FOLIO Cross-Application Data Sync Solution
Summary
It is an architectural document describing the context, analysis and recommended approach for addressing the FOLIO cross-application data consistency problem.
Problem Statement
Data consistency refers to whether the same data kept at different places do or do not match. Being a distributed micro-services-based platform, FOLIO is a number of separate modules with their own data schemas and storage. So, FOLIO follows the principle to keep each module’s persistent data private to that module and accessible only via its API. A module’s transactions only involve its database.
With that, this approach has some challenges, among them -
- Updating and / or deleting copies of data in different modules,
- Implementing business transactions that span multiple services,
- Implementing queries that join data that is in multiple databases.
The problem of cross-application data synchronization belongs to the first of the listed problems. It can be briefly described as follows:
- one application owns some data - let's call it original data,
- one or several fields of this data are duplicated in the data of other application(s) (for various purposes - search, filtering, sorting, connectivity, etc.) - let's call them duplicate data,
- when the original data is changed or deleted, the duplicate data remains in an inconsistent state.
To date, the working group has identified about 30 use cases from different applications and parts of FOLIO that relate to this data synchronization problem. All of these cases can be logically grouped into a few categories. Categories and some related definitions are listed below.

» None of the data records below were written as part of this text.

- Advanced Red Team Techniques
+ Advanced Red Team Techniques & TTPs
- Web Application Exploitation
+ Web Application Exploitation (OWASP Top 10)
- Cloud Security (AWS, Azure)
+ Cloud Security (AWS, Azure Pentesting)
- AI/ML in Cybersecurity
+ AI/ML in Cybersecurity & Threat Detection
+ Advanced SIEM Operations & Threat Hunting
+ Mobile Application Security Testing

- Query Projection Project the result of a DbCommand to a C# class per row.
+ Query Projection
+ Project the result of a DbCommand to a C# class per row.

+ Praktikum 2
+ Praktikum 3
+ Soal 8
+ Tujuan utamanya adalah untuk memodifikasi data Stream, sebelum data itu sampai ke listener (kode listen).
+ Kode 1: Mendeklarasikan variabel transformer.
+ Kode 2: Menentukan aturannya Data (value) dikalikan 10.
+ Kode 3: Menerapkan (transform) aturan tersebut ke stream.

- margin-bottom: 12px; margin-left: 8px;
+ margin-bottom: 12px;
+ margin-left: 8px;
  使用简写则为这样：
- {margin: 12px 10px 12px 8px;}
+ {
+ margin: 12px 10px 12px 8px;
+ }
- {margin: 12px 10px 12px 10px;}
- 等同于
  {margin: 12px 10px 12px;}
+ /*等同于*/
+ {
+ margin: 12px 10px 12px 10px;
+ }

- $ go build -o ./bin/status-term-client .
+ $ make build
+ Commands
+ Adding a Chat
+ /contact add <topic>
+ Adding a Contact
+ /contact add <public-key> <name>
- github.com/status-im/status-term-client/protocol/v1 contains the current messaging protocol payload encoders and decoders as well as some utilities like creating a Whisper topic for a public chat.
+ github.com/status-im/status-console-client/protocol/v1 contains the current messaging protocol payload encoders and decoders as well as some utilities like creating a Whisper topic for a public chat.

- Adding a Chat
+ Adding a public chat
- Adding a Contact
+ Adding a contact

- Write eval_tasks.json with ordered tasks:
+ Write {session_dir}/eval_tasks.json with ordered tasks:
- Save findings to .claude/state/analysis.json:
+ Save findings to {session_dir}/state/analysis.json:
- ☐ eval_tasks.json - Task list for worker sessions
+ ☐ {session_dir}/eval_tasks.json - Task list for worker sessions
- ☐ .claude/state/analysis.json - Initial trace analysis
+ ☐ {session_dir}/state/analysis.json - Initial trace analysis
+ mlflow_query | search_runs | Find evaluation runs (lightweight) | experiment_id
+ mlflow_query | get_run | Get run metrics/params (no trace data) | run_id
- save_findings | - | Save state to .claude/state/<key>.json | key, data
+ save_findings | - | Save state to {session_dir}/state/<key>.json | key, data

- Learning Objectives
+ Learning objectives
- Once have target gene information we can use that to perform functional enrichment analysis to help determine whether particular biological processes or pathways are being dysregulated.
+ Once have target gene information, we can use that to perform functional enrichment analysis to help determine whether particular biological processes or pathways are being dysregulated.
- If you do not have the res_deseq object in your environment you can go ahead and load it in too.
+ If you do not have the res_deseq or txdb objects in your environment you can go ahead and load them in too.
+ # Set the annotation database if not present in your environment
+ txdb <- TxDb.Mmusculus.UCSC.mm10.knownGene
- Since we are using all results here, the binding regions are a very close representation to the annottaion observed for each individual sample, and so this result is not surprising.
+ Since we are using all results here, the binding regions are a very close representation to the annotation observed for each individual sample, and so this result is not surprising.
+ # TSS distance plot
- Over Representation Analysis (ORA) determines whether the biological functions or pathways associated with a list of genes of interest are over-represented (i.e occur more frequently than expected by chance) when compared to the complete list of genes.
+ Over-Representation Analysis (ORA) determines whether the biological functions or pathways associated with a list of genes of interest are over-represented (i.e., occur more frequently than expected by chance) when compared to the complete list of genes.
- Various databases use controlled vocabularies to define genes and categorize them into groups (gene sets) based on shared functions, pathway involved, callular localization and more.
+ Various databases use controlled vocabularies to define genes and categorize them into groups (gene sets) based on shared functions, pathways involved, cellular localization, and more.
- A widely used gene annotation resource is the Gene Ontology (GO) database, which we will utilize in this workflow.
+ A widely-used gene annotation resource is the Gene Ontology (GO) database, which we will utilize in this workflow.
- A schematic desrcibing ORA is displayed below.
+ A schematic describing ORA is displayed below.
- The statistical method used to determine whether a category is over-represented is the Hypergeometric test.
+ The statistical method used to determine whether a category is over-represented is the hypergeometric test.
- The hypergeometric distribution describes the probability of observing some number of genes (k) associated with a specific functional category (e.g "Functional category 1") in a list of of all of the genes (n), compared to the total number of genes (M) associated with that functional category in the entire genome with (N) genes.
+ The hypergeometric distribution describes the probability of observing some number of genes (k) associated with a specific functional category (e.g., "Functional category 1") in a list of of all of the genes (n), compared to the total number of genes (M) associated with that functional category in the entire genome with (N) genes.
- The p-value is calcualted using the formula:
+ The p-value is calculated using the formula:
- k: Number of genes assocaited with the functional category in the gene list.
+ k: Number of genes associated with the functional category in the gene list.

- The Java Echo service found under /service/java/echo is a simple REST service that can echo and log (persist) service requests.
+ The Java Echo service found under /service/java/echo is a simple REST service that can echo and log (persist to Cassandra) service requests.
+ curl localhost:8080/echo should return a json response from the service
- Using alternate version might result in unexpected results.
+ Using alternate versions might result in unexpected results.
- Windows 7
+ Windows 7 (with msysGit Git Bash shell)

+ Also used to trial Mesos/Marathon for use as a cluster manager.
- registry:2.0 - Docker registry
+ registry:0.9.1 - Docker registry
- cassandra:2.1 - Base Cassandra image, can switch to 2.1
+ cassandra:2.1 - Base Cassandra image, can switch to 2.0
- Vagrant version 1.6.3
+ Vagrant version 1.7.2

# | Category | Definition |
a | Copies of data to be updated | When data in one app is updated, any other app that has a copy of that data it should also be updated |
b | Notify use of data in other apps | When one app owns some data and another app is making use of that data, the owning app should be aware, and able to display to the user, that information |
c | Notify on deletion | When some data is deleted from an app, other apps depending on that data should be notified / able to react appropriately |
d | Block on deletion | When one app owns some data and other app is making use of that data, the owning app should be unable to delete the data |
e | Notify on data update | When some data is updated in an app, other apps depending on that data should be notified / able to react appropriately |
It is important to note that categories a, c and e can be considered as quite close to each other as
- deletion of the original data (category c) is an update to the data
- reacting appropriately on a data update (category e) could include updating a copy of the data (category a)
Assumption: This proposal addresses use cases in categories a. Copies of data to be updated, c. Notify on deletion and e. Notify on data update; it does not address use cases in categories b. Notify use of data in other apps and d. Block on deletion
Requirements
The main functional requirement for this proposal can be formulated in the form of use cases based on the categories mentioned above: When some data is updated in an application or deleted from an application, other applications depending on that data should be notified and be able to react appropriately.
Non-functional requirements include the following (please, refer to Application Architecture Guide - Quality Attributes for more details and examples of non-functional requirements):
- performance - information about all data changes should become available to other applications in no more than 5 minutes,
- reliability - information about all data changes must be guaranteed to be available to other applications depending on that data within the so called longevity window which must be at least 48 hours,
- reliability - after the restoration of normal operation of a particular application after its temporary unavailability for any reason (planned downtime or unplanned outage), this application must be able to receive all notifications generated during the time of its unavailability within the longevity window,
- conceptual integrity - low coupling between applications and modules is expected,
- the solution must provide the ability to deliver and consume events in the appropriate order.
Target solution
The main concepts and details of the proposed solution are described below.
Basic solution concepts
This solution is based on several important concepts and patterns, including:
- Eventual Consistency pattern - very briefly, eventual consistency means that if the system is functioning and we wait long enough after any given set of inputs, we will eventually be able to know what the state of the database is, and so any further reads will be consistent with our expectations.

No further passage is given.